■ **Change detection outputs**:
=== Begin Enclosure ===

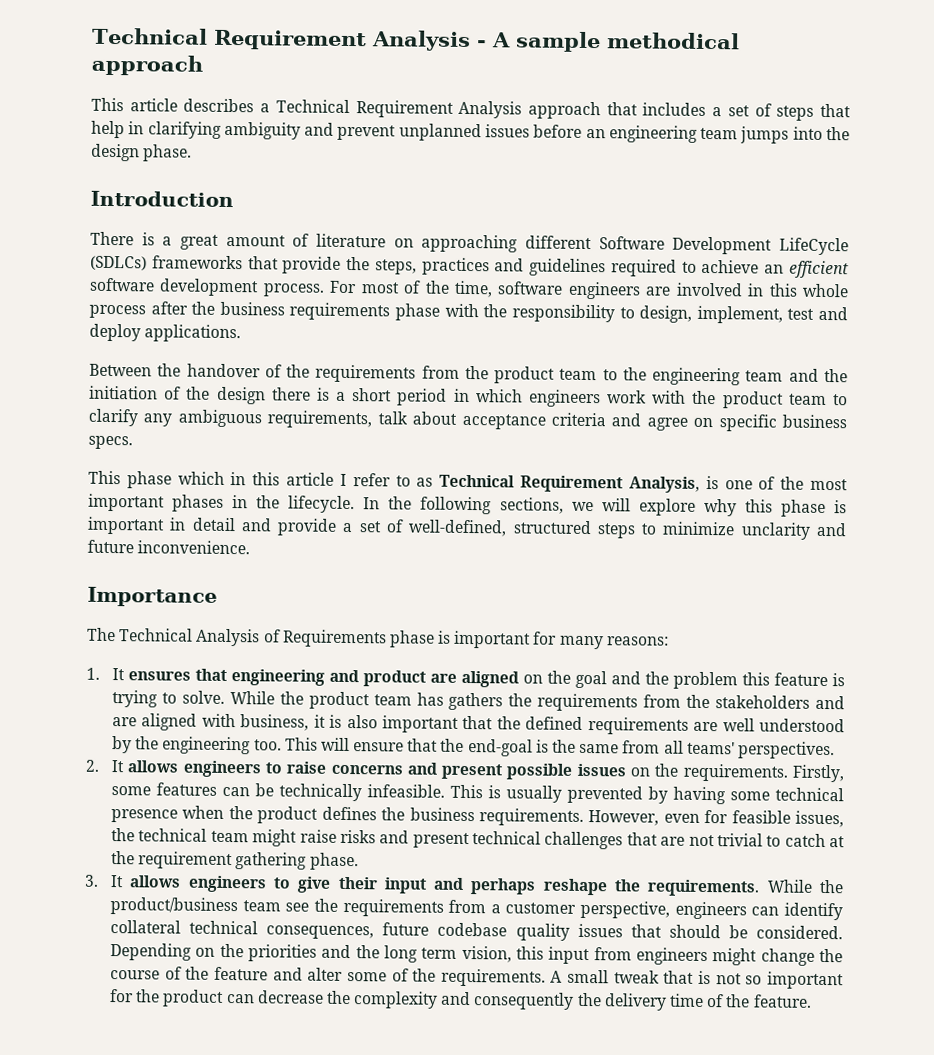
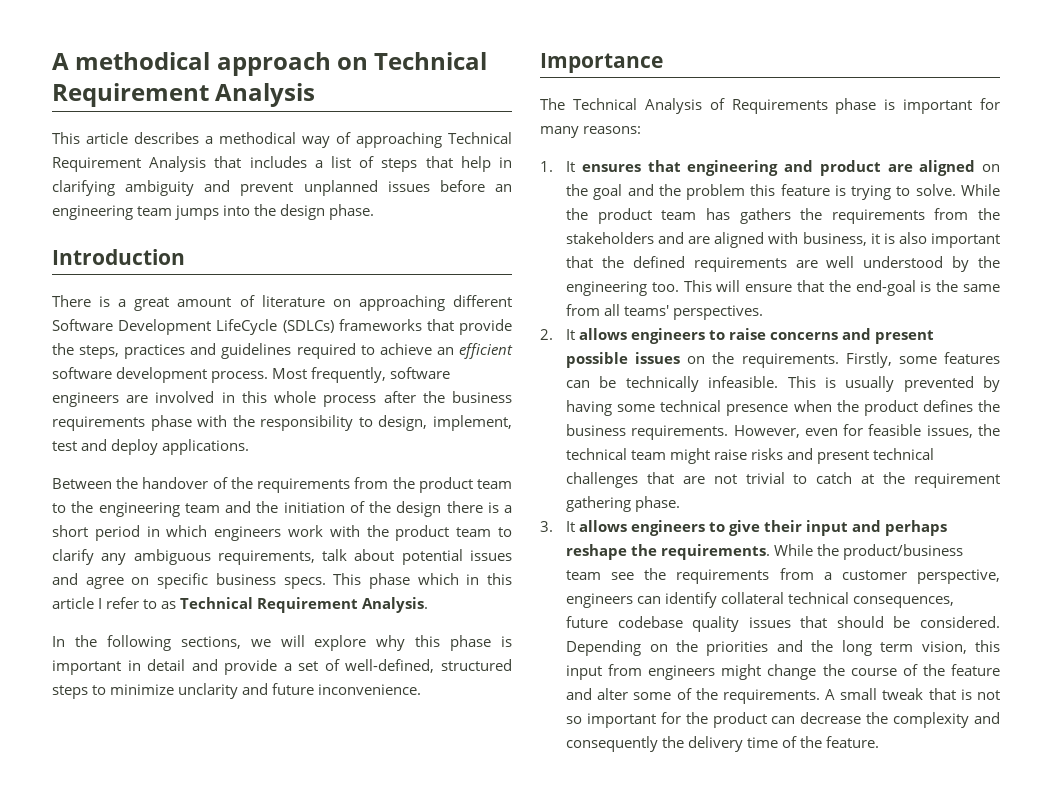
[92,27,740,53] [91,54,203,76] Technical Requirement Analysis - A sample methodical approach -> [52,52,488,76] [52,83,316,107] A methodical approach on Technical Requirement Analysis
[275,99,601,120] Technical Requirement Analysis approach -> [219,132,513,148] [52,156,207,172] methodical way of approaching Technical Requirement Analysis
[727,105,750,117] set -> [330,156,351,168] list
[329,280,494,298] For most of the time, -> [272,367,387,383] Most frequently,
[461,412,606,430] acceptance criteria -> [401,549,512,565] potential issues
(133, 442) // -> (326, 583) none
[628,475,849,493] [88,493,356,514] Analysis, is one of the most important phases in the lifecycle. -> [362,597,429,613] Analysis. //

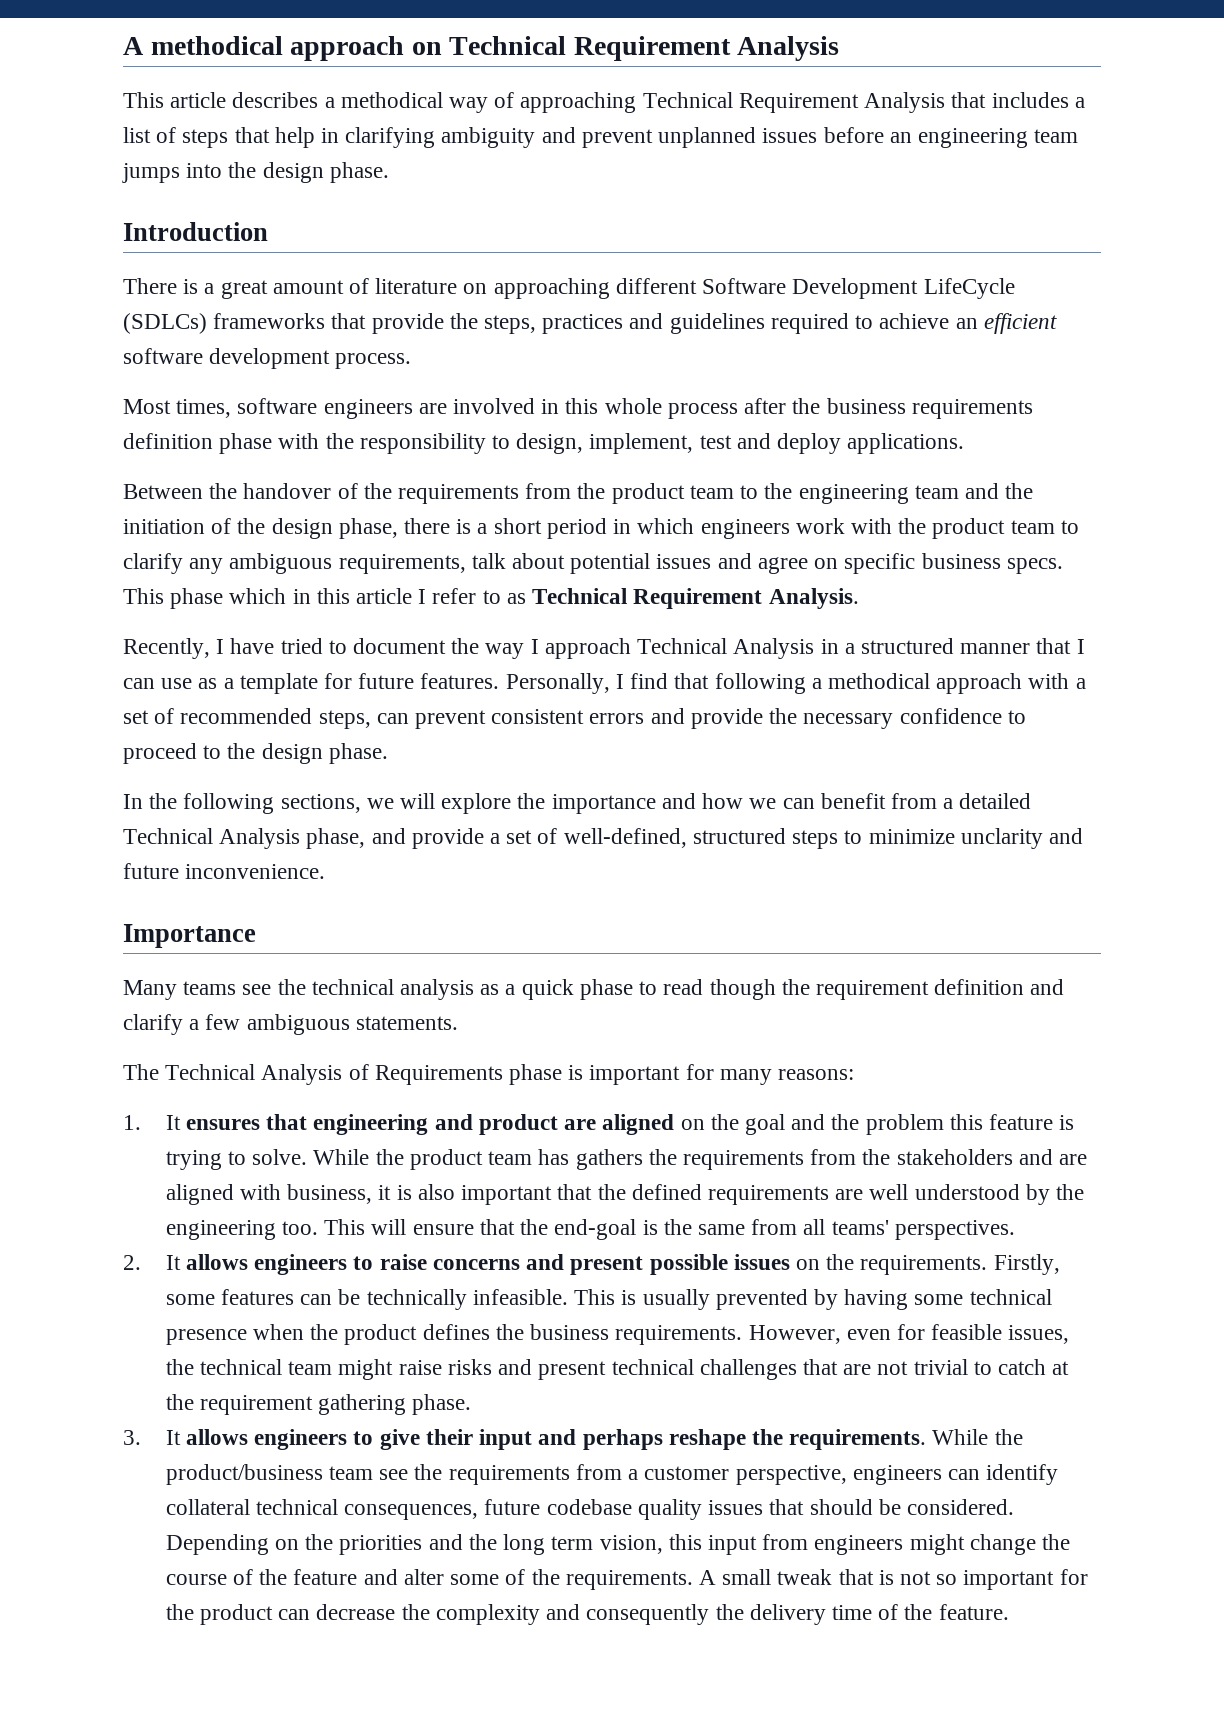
[272,367,387,383] Most frequently, -> [123,399,232,418] // Most times,
(145, 423) none -> [123,433,213,449] definition
(442, 509) none -> [338,518,398,539] phase,
(429, 605) none -> [123,638,1085,659] [123,673,1086,694] [123,708,1026,729] [123,743,388,764] // Recently, I have tried to document the way I approach Technical Analysis in a structured manner that I can use as a template for future features. Personally, I find that following a methodical approach with a set of recommended steps, can prevent consistent errors and provide the necessary confidence to proceed to the design phase.
[376,635,512,651] [52,659,186,675] why this phase is important in detail -> [517,793,1032,814] [123,828,366,849] the importance and how we can benefit from a detailed Technical Analysis phase,
(663, 63) none -> [123,979,1065,1000] [123,1014,458,1035] // Many teams see the technical analysis as a quick phase to read though the requirement definition and clarify a few ambiguous statements.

=== End Enclosure ===

■ **TASK OBJECTIVE**: Scan the lines above for "definition", then copy every one that has it.

■ **EXERCISE RESPONSE**:
(145, 423) none -> [123,433,213,449] definition
(663, 63) none -> [123,979,1065,1000] [123,1014,458,1035] // Many teams see the technical analysis as a quick phase to read though the requirement definition and clarify a few ambiguous statements.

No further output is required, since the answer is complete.